The best thing in this world is.

I love you, as it happens, you also love me.

Proposing a marriage proposal should be a logical matter. It's already like this. Why do you want to be hypocritical if you don't agree

When we sweetly held hands and went back to announce our remarriage, no one was surprised.

It's boring, I think.

No sense of accomplishment at all.

"Isn't you the greatest achievement in your life?"

Someone who was stinky and shameless listened to my complaint and put gold on his face without any embarrassment.

I didn't get used to him, I rolled his eyes and fell asleep.

Too tired last night, rest tonight.

They are all a lot of old people, and they have to learn temperance.

I had a dream while I was asleep.

Dreamed of me in the past.

At that time I was in my twenties, and the two children were still chubby little peas.

On a whim, he sent the baby stroller to take them out to play.
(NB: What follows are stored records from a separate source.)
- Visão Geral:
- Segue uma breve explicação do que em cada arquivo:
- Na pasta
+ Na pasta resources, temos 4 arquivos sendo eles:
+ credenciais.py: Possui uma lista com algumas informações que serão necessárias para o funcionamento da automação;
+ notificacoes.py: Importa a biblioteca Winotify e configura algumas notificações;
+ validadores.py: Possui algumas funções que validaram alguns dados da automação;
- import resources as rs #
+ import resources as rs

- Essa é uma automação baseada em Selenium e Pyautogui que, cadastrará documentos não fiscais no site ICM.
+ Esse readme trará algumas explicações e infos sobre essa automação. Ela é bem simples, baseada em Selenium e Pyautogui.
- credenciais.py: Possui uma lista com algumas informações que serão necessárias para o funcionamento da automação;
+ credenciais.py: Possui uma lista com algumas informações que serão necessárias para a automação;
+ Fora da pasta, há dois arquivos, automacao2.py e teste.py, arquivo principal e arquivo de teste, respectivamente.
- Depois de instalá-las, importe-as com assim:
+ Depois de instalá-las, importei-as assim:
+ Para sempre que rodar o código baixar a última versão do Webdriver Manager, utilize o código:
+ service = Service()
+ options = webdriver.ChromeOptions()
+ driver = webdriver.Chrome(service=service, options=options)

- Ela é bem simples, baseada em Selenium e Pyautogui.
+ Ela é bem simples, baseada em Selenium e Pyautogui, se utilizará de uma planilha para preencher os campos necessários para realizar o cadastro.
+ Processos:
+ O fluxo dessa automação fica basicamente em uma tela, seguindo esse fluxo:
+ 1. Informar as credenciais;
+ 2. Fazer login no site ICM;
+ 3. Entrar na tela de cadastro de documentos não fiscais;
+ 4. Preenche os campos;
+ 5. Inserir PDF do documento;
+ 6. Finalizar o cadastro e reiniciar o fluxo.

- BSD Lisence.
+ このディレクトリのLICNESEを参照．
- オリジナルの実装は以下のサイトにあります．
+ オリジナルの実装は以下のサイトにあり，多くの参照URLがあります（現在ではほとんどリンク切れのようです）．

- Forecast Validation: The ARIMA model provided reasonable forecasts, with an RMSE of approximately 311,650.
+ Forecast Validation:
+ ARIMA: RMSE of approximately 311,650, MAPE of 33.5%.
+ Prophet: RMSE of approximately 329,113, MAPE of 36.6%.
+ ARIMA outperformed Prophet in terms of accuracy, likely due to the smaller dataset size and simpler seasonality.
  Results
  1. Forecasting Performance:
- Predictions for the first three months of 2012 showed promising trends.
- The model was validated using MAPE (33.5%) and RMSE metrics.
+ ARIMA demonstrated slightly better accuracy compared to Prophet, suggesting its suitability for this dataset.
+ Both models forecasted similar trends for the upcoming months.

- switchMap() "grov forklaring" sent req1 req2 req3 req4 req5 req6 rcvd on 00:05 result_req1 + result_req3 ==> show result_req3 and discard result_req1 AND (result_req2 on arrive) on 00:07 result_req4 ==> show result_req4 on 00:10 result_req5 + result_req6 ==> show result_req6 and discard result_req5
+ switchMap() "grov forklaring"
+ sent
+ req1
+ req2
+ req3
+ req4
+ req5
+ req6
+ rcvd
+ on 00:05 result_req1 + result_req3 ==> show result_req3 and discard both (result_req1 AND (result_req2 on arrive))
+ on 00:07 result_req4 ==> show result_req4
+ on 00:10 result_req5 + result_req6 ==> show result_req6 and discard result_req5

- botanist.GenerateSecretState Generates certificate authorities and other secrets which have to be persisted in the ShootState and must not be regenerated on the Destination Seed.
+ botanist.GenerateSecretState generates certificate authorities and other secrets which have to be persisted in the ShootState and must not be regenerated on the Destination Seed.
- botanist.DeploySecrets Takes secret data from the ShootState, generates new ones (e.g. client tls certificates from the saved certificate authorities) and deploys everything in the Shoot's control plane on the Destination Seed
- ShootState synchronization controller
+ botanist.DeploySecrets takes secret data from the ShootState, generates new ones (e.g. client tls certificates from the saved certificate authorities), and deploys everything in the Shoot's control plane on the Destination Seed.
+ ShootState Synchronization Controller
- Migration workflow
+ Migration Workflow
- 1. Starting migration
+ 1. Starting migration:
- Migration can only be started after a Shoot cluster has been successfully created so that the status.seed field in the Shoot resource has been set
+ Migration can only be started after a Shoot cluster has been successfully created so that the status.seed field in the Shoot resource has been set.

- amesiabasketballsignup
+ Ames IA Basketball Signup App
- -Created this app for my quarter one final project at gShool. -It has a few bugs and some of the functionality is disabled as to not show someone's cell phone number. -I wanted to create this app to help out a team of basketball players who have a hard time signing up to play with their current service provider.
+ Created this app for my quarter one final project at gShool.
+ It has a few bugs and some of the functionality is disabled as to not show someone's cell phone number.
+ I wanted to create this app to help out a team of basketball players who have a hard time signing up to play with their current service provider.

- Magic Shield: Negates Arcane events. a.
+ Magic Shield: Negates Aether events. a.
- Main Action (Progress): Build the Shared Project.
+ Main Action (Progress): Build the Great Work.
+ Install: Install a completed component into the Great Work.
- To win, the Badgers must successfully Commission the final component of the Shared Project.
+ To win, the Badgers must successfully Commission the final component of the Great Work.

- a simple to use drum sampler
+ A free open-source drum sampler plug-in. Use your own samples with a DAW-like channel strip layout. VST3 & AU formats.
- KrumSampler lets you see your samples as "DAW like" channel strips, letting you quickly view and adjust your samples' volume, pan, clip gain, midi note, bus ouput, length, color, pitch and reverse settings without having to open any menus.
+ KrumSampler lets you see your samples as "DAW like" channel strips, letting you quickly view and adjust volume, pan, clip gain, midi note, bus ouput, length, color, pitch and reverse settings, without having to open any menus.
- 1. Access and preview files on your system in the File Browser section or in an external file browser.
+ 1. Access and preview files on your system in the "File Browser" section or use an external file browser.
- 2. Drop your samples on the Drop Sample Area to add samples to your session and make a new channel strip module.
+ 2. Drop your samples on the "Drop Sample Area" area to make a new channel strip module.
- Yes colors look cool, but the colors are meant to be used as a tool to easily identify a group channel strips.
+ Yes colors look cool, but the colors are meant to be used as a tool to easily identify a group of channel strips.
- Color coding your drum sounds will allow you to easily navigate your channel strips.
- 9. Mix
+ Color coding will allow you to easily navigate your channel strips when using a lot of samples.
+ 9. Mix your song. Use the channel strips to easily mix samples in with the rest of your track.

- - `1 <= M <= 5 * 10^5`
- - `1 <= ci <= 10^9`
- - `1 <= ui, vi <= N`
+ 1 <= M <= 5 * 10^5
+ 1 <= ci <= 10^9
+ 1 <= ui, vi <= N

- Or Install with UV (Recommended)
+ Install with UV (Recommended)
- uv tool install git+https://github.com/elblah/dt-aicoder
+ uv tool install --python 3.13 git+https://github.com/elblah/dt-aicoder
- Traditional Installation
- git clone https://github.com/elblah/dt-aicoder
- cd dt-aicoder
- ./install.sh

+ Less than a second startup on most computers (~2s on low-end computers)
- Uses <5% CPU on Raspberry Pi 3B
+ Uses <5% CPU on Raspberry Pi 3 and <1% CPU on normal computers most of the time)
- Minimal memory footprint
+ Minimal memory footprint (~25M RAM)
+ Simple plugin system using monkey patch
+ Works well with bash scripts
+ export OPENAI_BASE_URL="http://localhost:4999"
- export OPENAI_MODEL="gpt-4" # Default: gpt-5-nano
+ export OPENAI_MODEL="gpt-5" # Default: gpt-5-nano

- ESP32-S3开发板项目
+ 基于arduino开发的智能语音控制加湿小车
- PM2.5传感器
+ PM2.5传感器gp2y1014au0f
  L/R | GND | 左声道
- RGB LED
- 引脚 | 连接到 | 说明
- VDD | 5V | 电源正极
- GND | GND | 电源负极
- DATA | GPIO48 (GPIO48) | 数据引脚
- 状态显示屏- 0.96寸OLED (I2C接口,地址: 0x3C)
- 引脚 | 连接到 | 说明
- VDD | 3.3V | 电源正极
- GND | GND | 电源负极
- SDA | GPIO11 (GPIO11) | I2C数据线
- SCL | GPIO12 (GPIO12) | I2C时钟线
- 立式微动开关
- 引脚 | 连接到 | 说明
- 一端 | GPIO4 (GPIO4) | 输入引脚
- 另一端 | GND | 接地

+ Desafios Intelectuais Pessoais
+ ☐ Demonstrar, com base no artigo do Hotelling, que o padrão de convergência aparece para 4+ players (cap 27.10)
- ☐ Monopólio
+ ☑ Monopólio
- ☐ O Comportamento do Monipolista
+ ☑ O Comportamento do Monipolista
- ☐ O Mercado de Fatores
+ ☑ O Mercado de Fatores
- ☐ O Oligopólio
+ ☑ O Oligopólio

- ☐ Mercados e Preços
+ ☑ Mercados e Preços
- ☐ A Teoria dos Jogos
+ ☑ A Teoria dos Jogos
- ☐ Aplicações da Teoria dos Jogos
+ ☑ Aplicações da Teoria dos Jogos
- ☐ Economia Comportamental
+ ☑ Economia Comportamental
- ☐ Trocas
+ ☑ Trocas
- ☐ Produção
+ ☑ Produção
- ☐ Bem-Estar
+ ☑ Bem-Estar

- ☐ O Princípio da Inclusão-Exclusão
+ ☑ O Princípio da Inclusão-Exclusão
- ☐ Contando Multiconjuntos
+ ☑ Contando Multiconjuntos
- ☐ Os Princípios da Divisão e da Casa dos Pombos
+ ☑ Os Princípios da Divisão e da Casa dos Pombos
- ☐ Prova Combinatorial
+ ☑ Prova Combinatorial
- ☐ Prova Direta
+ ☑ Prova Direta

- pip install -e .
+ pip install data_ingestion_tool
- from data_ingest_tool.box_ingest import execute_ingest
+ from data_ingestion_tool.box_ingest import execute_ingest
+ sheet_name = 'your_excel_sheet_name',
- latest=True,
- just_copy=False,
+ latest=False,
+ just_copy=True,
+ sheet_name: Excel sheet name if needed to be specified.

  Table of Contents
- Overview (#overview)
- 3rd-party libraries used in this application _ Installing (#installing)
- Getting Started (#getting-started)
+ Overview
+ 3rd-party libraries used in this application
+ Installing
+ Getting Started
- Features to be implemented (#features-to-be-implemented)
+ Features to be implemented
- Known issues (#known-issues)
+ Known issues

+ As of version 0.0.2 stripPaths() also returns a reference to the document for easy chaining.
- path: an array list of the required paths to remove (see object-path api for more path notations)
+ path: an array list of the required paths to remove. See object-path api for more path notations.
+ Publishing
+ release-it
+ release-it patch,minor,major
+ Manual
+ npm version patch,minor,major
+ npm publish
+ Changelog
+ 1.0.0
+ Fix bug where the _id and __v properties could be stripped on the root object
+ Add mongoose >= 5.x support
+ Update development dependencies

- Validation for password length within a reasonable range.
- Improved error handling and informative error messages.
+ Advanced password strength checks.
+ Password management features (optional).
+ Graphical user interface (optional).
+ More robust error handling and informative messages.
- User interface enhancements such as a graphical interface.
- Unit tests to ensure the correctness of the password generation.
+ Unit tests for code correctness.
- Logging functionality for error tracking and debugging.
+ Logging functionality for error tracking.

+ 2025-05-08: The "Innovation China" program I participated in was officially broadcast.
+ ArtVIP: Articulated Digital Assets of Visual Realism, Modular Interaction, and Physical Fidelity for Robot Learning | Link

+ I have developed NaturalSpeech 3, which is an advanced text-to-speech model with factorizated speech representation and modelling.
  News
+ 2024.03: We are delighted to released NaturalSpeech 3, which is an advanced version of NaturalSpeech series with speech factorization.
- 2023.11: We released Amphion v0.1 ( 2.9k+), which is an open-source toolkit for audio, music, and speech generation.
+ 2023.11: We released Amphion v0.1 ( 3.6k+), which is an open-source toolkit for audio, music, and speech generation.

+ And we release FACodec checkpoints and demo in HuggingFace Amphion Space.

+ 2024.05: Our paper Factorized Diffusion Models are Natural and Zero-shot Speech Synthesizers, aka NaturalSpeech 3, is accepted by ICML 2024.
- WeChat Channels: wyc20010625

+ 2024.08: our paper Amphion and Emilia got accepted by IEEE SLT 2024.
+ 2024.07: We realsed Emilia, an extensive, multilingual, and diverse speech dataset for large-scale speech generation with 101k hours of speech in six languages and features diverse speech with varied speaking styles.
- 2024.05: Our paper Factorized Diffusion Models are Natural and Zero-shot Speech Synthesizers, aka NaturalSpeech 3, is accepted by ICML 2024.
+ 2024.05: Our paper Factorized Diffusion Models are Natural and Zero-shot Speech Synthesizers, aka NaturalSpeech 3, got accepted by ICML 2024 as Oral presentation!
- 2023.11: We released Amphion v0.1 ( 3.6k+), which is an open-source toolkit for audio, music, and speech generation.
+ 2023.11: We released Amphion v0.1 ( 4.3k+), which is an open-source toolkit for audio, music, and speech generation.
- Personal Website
I met a wounded bird halfway through.

The children are very caring for small animals, and when they see a bird, they pitifully begged me to save it.

In fact, I couldn't bear to watch this little life disappear like this, and was quickly sent to the pet hospital, leaving enough money, whether it can be saved, it depends on the bird's life.

I didn't pay attention to this matter anymore, and I didn't expect it to trigger this series of opportunities later on.

As soon as the dream turned, I dreamt of the scene when I made my wish.

After knowing everything, my thoughts were utterly dilapidated, and I didn't even have the will to continue living.

At this moment, the little bird that I had rescued flew in front of me, opening its mouth and vomiting.

"Do you have any wishes?"

"Can you help me realize it?"

Maybe it's because my mind has been defeated. I didn't even think that facing a talking bird was such a weird thing.

Xiaoniao gave me a positive answer: "Of course, I wish Mengniao, I can realize any wish of yours."

"Any?" I saw myself laughing at myself, and said in a sarcastic tone: "I want happiness, can you give it to me?"

"Yes!" Zhu Mengniao replied decisively. After that, I watched it emit a mysterious light and enveloped me.

And the figure in the middle of the light was gradually shrinking.

"Go with the purest heart and find the happiness you have lost."

***

Qing Qing opened his eyes abruptly and sat up.

The action was too great, awakening Fu Heng next to him.

"What's the matter?" He got up and asked.

"It's nothing?" Qingqing shook his head, then lay back slowly, putting his arm on Fu Heng's waist: "I just had a dream."

She felt sleepy again, and her eyelids were fighting up and down.

"What dream? A nightmare?"

"No... it's a beautiful dream."

Qingqing's voice fell a little bit weaker, and she fell asleep again.

Fu Heng stretched out his hand to cover her with a quilt, then hugged his wife and continued to sleep.

The two embraced and slept, and the picture looked warm and complete.

It turns out that happiness is my real wish.